*** Provided entries Section Begins ***

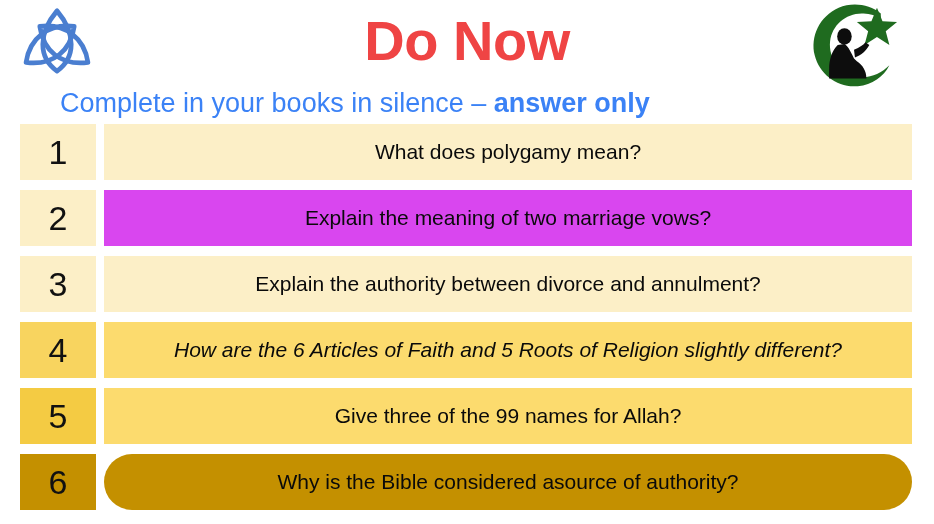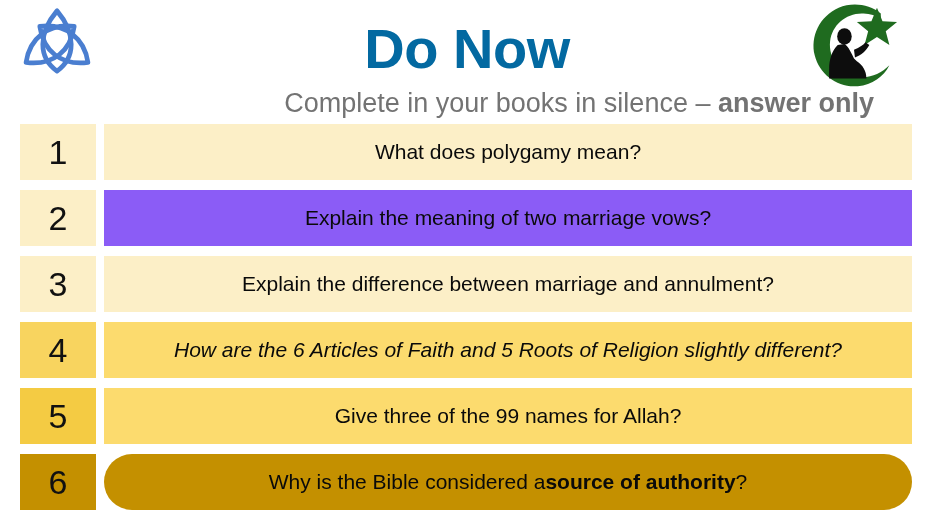--- a/index.html
+++ b/index.html
@@ -56,8 +56,7 @@
     line-height: 70px;
     font-weight: bold;
     letter-spacing: -0.5px;
-    color: #0369a1;
-    margin-top: 8px;
+    color: #ef4444;
   }
 
   .subtitle {

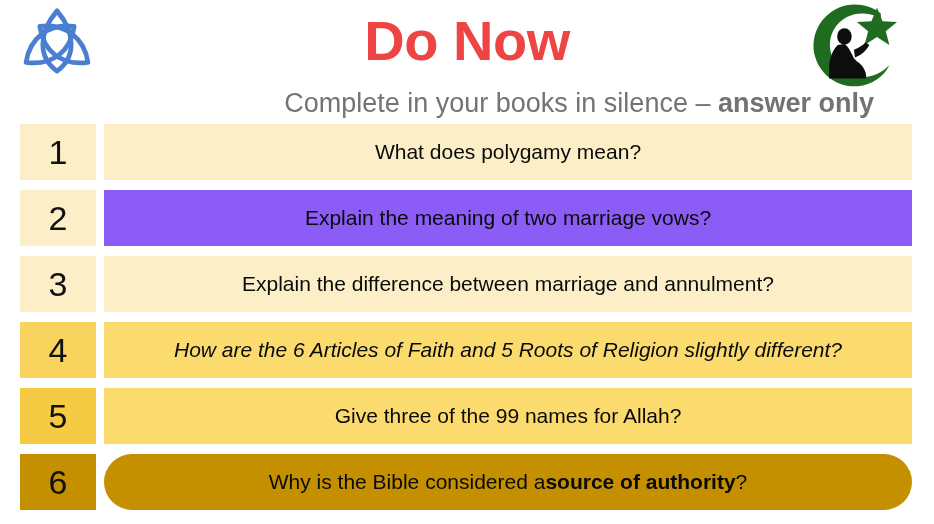--- a/index.html
+++ b/index.html
@@ -64,11 +64,11 @@
     left: 60px;
     top: 87px;
     width: 814px;
-    text-align: right;
+    text-align: left;
     font-size: 27px;
     line-height: 33px;
     font-weight: normal;
-    color: #737373;
+    color: #3b82f6;
     white-space: nowrap;
   }
   .subtitle b { font-weight: bold; }

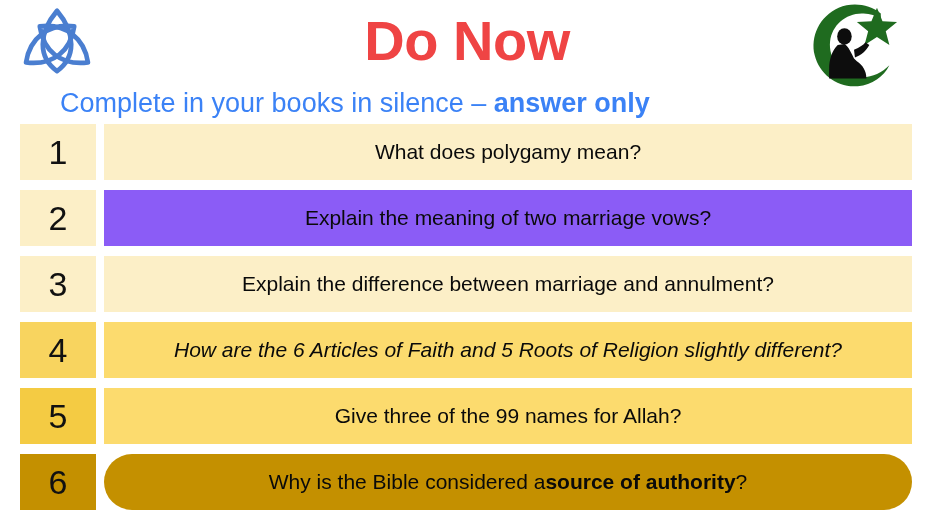--- a/index.html
+++ b/index.html
@@ -179,7 +179,7 @@
       <div class="num-cell" style="background: rgb(252, 239, 199);">
           <span>2</span>
         </div>
-      <div class="q-cell" style="background: #8b5cf6; text-align: right;">
+      <div class="q-cell" style="background: #d946ef; text-align: right;">
           <span>Explain the meaning of two marriage vows?</span>
           <b></b>
           <span></span>

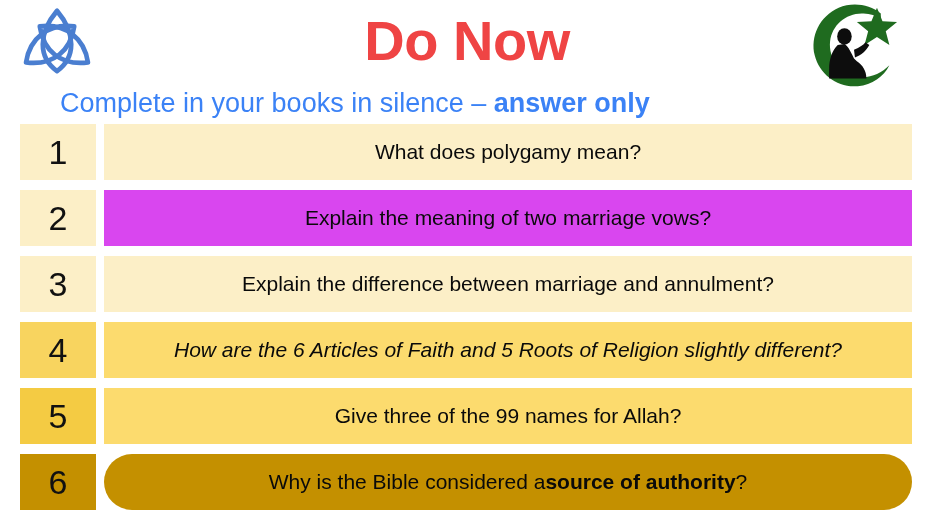--- a/index.html
+++ b/index.html
@@ -191,7 +191,7 @@
           <span>3</span>
         </div>
       <div class="q-cell" style="background: rgb(252, 239, 199);">
-          <span>Explain the difference between marriage and annulment?</span>
+          <span>Explain the authority between divorce and annulment?</span>
           <b></b>
           <span></span>
         </div>

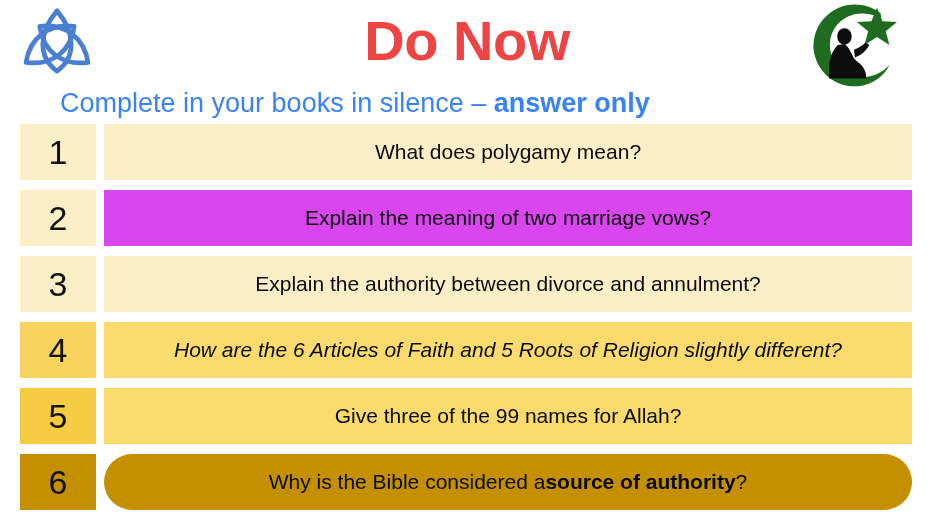--- a/index.html
+++ b/index.html
@@ -122,7 +122,7 @@
     text-align: center;
     white-space: nowrap;
   }
-  .q-cell b { font-weight: bold; }
+  .q-cell b { font-weight: normal; }
 </style>
 </head>
 <body>

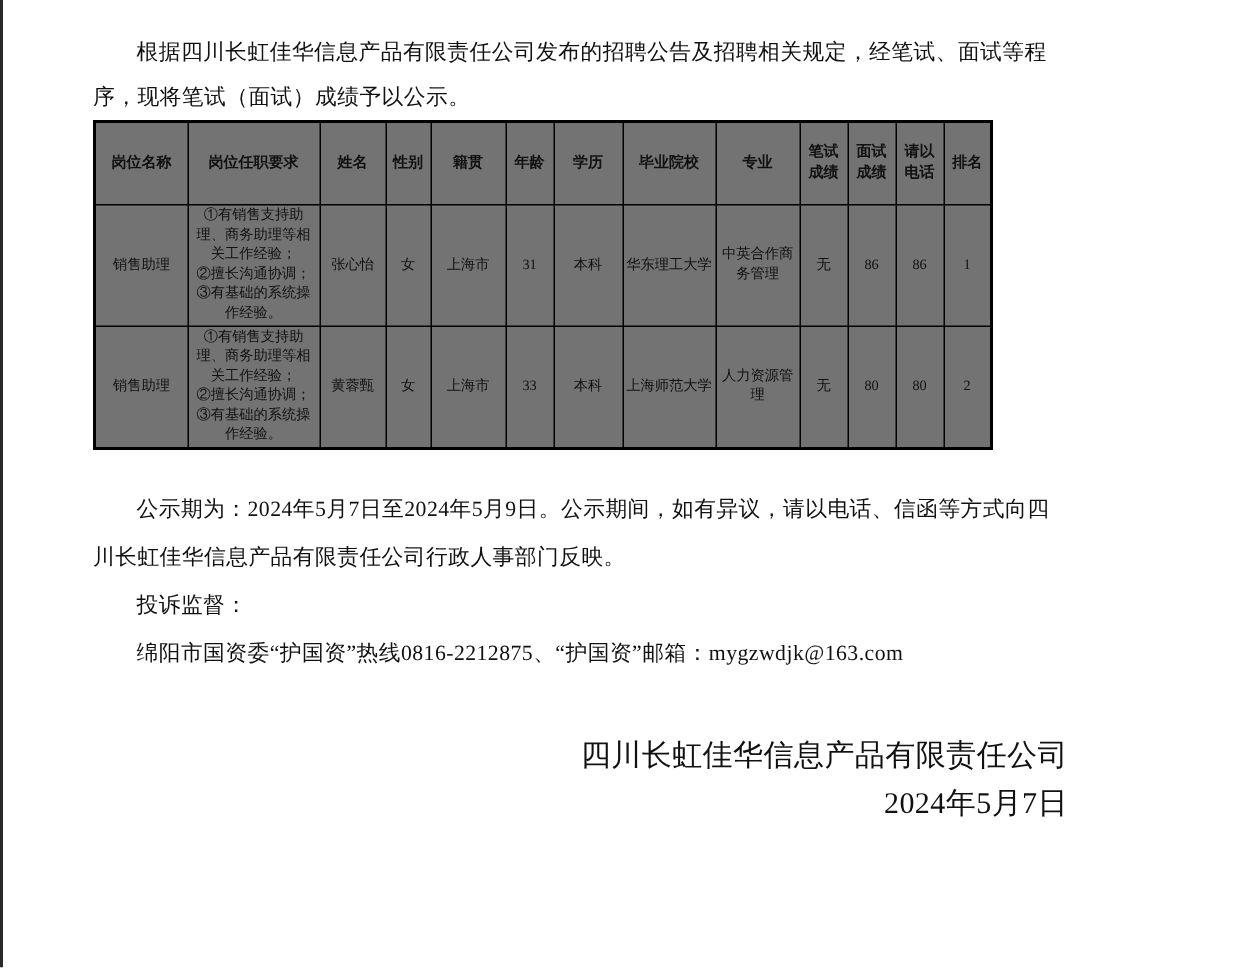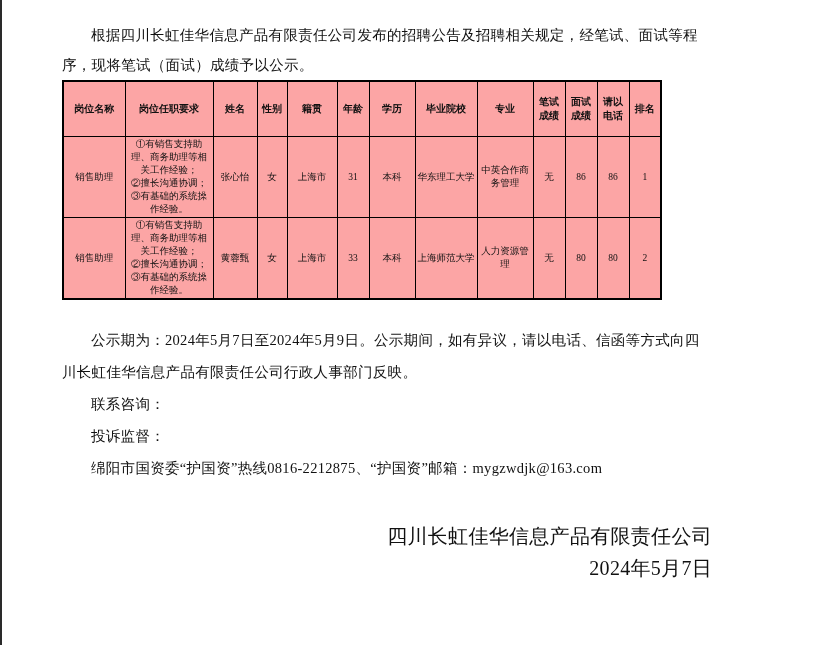--- a/index.html
+++ b/index.html
@@ -42,7 +42,7 @@
     width: 600px;
     border: 2px solid #000;
     margin-top: 0px;
-    background: #fca5a5;
+    background: #737373;
   }
   table.results th, table.results td {
     border: 1px solid #000;

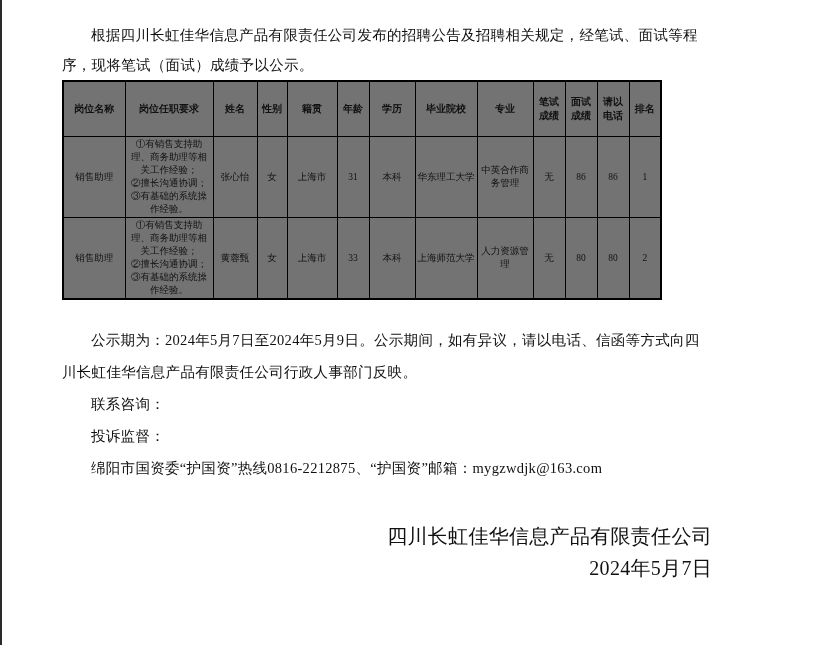--- a/index.html
+++ b/index.html
@@ -160,7 +160,6 @@
 
   <p class="para after-table notice-gap">公示期为：2024年5月7日至2024年5月9日。公示期间，如有异议，请以电话、信函等方式向四川长虹佳华信息产品有限责任公司行政人事部门反映。</p>
 
-  <p class="para after-table">联系咨询：</p>
 
 
   <p class="para after-table">投诉监督：</p>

*** Provided entries Section Ends ***

> [Action item] Read through the entries above, and wherever a line holds the string "cell", copy it.

> [Expected answer]
       <div class="num-cell" style="background: rgb(252, 239, 199);">
-      <div class="q-cell" style="background: #8b5cf6; text-align: right;">
+      <div class="q-cell" style="background: #d946ef; text-align: right;">
       <div class="q-cell" style="background: rgb(252, 239, 199);">
-  .q-cell b { font-weight: bold; }
+  .q-cell b { font-weight: normal; }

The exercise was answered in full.